Three of those vectors are built on top of simple types defined by R:

typedef unsigned char Rbyte;

typedef enum { 
  FALSE = 0, 
} Rboolean;

typedef struct {
  double r;
  double i;
} Rcomplex;


After the SEXPTYPE, the most important property of a vector is it's length. Historically, R vectors were limited to length $2 ^ 31 - 1$. Still most vectors are shorter than this, so you can use an int based interface:

typedef int R_len_t;
// Get the length of a vector
R_len_t Rf_length(SEXP x);
// Set the length of a vector by creating a new vector of extended length
// [[SEXP creator]]
SEXP Rf_lengthgets(SEXP x, R_len_t n);

As of R 3.0.0, R vectors can have length up to $2 ^ 64 - 1$. If you want your code to be as general as possible, you should instead use the R_xlen_tbased interface:

// ptrdiff_t is the type of the result of subtracting two pointers, and
// is usually 8 bytes (like a double)
typedef ptrdiff_t R_xlen_t;
R_xlen_t Rf_xlength(SEXP x);
SEXP Rf_xlengthgets(SEXP x, R_xlen_t n);

These functions also have uppercase variants - in base R code these are implemented as macros for efficiency.

int  LENGTH(SEXP x);
void SETLENGTH(SEXP x, int v);
R_xlen_t XLENGTH(SEXP x);


The most common way to create a new vector is with Rf_allocVector():

// [[SEXP creator]]
SEXP Rf_allocVector(SEXPTYPE type, R_xlen_t n);

If you want to create a vector of length 1 from the corresponding C type, use:

// [[SEXP creator]]
SEXP Rf_ScalarLogical(int x);

// [[SEXP creator]]
SEXP Rf_ScalarInteger(int x);

// [[SEXP creator]]
SEXP Rf_ScalarReal(double x);

// [[SEXP creator]]
SEXP Rf_ScalarComplex(Rcomplex x);

// [[SEXP creator]]
SEXP Rf_ScalarRaw(Rbyte x);

// Makes STRSXP from CHARSXP
// [[SEXP creator]]
SEXP Rf_ScalarString(SEXP);
// Makes STRSXP from C string
// [[SEXP creator]]
SEXP Rf_mkString(const char*);

(Note, as with all SEXP creation functions you must Rf_protect() the result of any of these calls unless you're immediately assigning it into an already protected object)

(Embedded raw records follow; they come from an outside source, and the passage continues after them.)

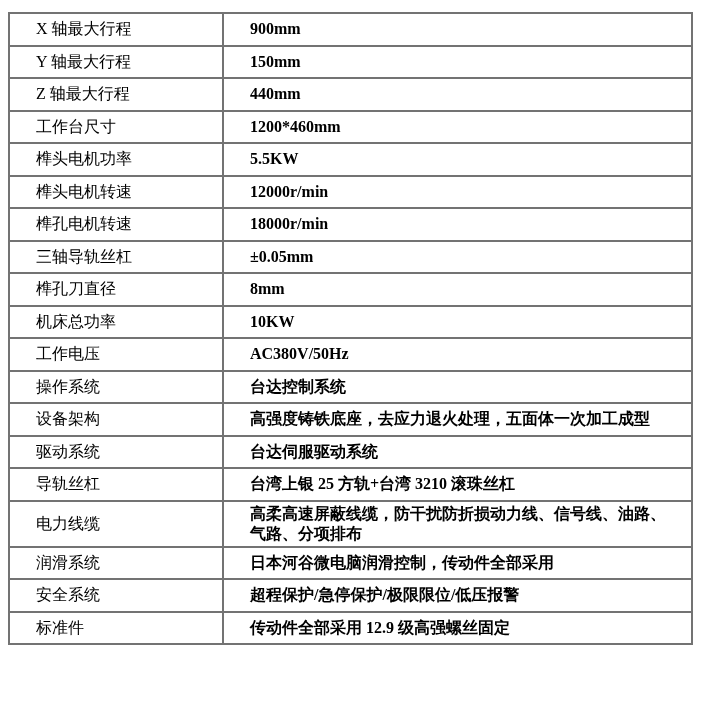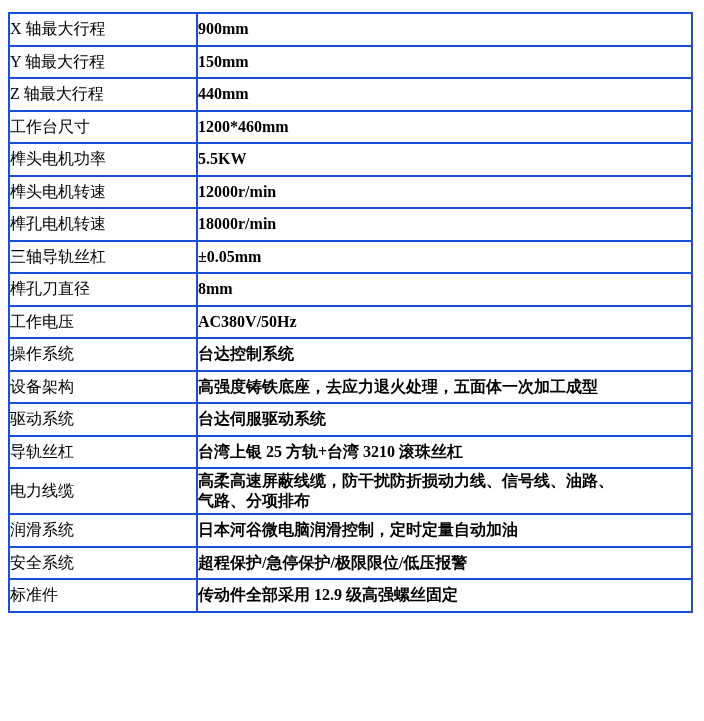"X 轴最大行程" table.spec td { border: 2px solid #1d4ed8 -> 2px solid #737373; padding: 2px 6px 2px 0 -> 2px 6px 2px 26px }
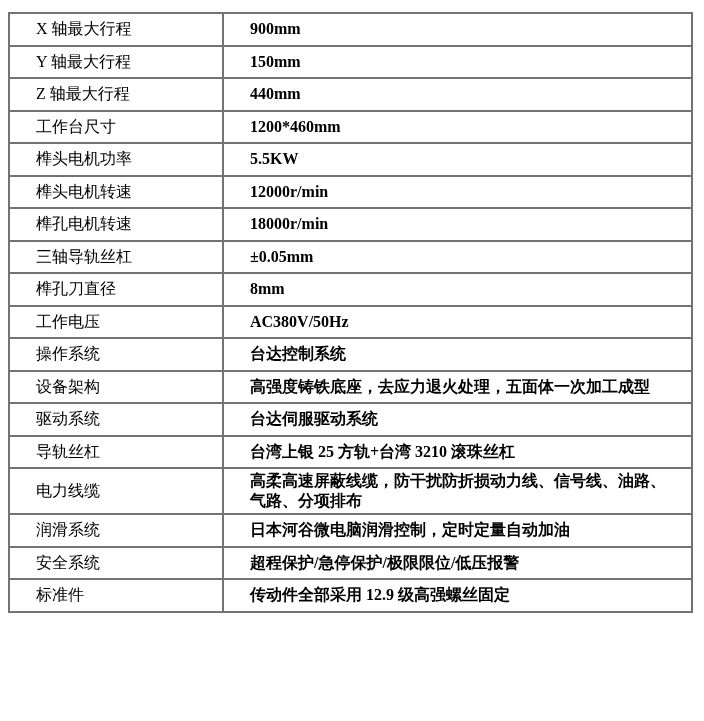"机床总功率" tr { html: none -> <tr> <td>机床总功率</td> <td>10KW</td> </tr> }
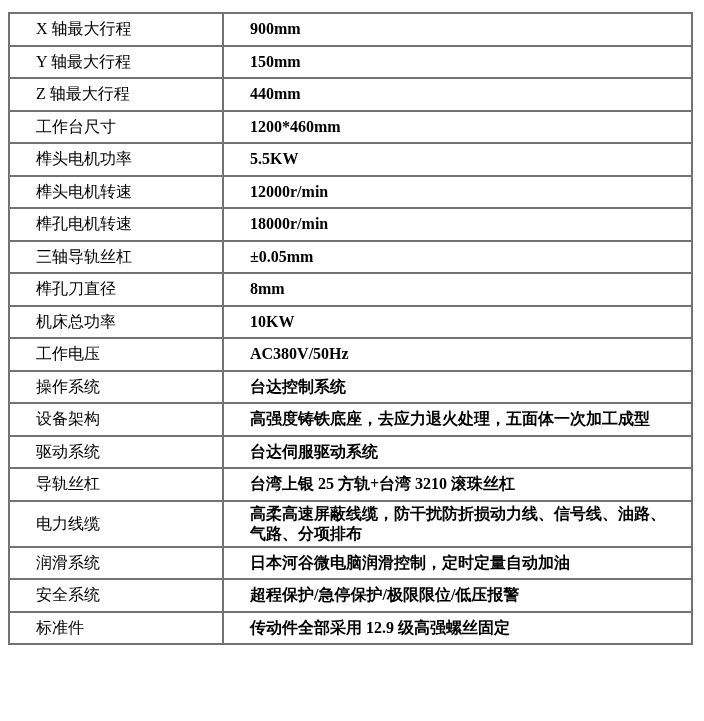"日本河谷微电脑润滑控制，定时定量自动加油" td.value-cell { text: 定时定量自动加油 -> 传动件全部采用 }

Alternatively you can coerce from an existing vector:

// [[SEXP creator]]
// Error: if can't coerce between TYPEOF(x) and newtype.
SEXP Rf_coerceVector(SEXP x, SEXPTYPE newtype);

To create a named vector, use Rf_mkNamed():

// Given a null-terminated array of const char*'s, create an element
// of that length, and initialise a character vector of names
// [[SEXP creator]]
SEXP Rf_mkNamed(SEXPTYPE type, const char ** names);

For example, this template creates a list holding two objects x and y named xname and yname:

  // array of names; note the null string
  const char *names[] = {"xname", "yname", ""};
  SEXP list = PROTECT(Rf_mkNamed(VECSXP, names));  // creates a list of length 2
  SET_VECTOR_ELT(list, 0, x); // x and y are arbitrary SEXPs
  SET_VECTOR_ELT(list, 1, y);

Finally, you can use a custom allocator:

// Create a vector with a custom memory allocator
typedef void *(*custom_alloc_t)(R_allocator_t *allocator, size_t);
typedef void  (*custom_free_t)(R_allocator_t *allocator, void *);
typedef struct R_allocator {
    custom_alloc_t mem_alloc; /* malloc equivalent */
    custom_free_t  mem_free;  /* free equivalent */
    void *res;                /* reserved (maybe for copy) - must be NULL */
    void *data;               /* custom data for the allocator implementation */
} R_allocator_t;
// [[SEXP creator]]
SEXP Rf_allocVector3(SEXPTYPE type, R_xlen_t type, R_allocator_t* allocator);

Get and set values

The simple types are wrappers around an array of C values, so you get and set by using a helper that returns a pointer:

int*      LOGICAL(SEXP x);
int*      INTEGER(SEXP x);
double*   REAL(SEXP x);
Rcomplex* COMPLEX(SEXP x);
Rbyte*    RAW(SEXP x);

NB: these functions are all upper case and don't start with Rf_.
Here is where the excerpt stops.